§ THE TASK: Reproduce word for word, from the entries below, the line with "row order: Vieta", the line with "column Komanda | position: 3 -> none", and every line between them, and nothing more.

§ RECORD SET:
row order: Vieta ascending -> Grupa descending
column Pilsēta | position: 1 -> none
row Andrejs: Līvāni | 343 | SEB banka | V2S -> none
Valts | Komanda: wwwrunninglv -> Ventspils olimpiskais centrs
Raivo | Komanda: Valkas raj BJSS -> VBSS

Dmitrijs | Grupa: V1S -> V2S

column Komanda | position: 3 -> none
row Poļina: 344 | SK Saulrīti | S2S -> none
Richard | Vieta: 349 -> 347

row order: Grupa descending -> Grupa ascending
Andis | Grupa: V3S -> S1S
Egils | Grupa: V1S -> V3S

* * *

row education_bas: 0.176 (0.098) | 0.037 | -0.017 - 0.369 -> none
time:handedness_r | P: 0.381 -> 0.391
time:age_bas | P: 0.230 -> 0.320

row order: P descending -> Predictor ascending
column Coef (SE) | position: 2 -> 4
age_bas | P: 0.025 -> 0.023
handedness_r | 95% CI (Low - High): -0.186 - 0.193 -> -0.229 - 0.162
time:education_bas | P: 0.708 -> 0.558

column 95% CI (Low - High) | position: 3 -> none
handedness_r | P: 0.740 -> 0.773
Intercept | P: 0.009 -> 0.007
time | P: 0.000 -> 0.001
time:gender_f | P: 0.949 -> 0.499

* * *

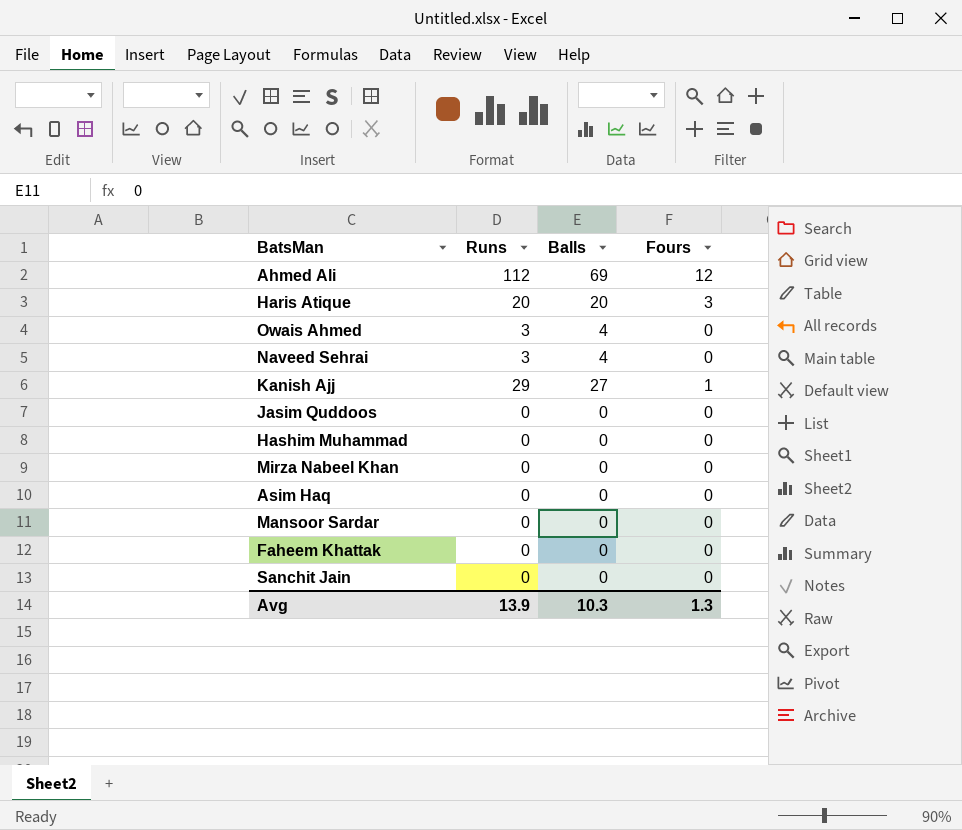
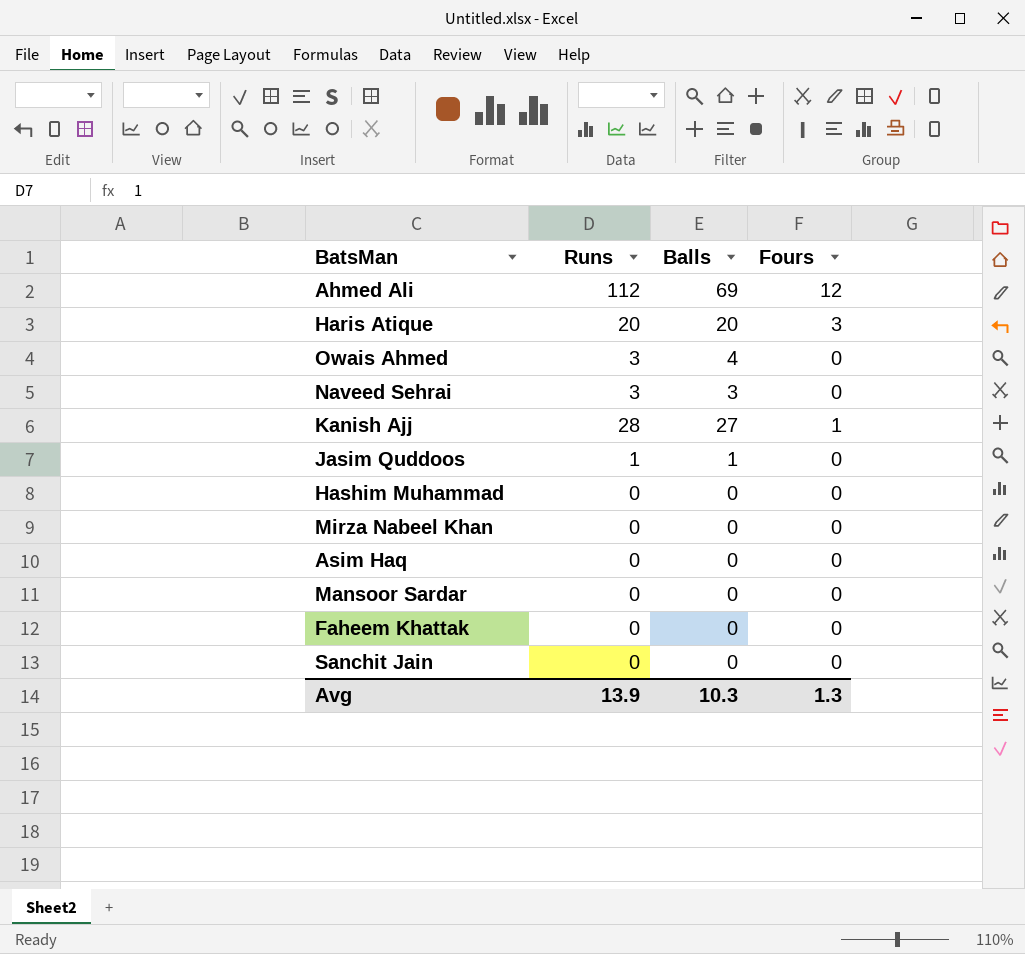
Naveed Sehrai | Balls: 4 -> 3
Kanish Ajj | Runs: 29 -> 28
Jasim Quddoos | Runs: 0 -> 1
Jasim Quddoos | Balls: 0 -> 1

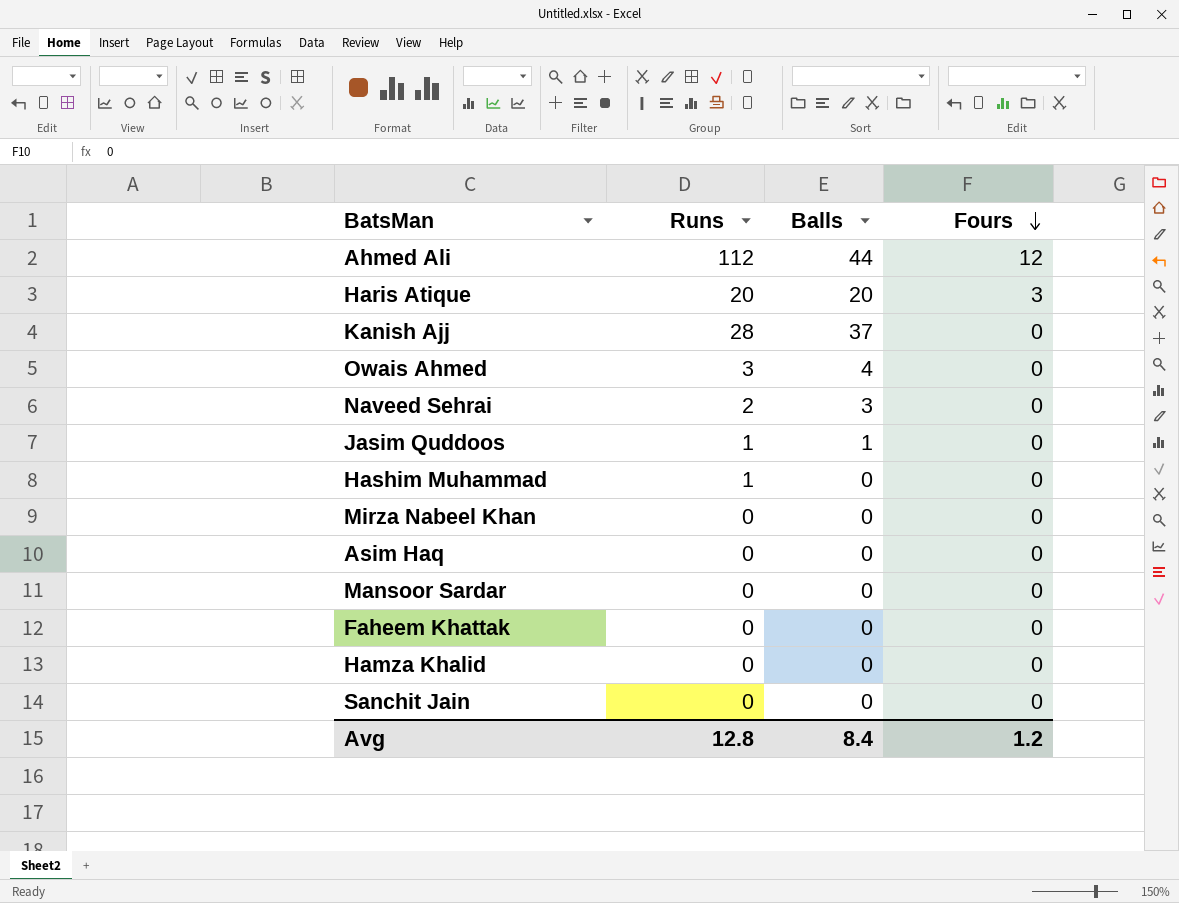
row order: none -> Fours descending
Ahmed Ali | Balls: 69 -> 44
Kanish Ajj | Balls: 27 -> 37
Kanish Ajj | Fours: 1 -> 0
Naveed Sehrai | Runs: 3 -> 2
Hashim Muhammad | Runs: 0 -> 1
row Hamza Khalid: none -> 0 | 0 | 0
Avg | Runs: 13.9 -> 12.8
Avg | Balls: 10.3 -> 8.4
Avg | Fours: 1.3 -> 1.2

§ SOLUTION FOR THIS EXERCISE:
row order: Vieta ascending -> Grupa descending
column Pilsēta | position: 1 -> none
row Andrejs: Līvāni | 343 | SEB banka | V2S -> none
Valts | Komanda: wwwrunninglv -> Ventspils olimpiskais centrs
Raivo | Komanda: Valkas raj BJSS -> VBSS

Dmitrijs | Grupa: V1S -> V2S

column Komanda | position: 3 -> none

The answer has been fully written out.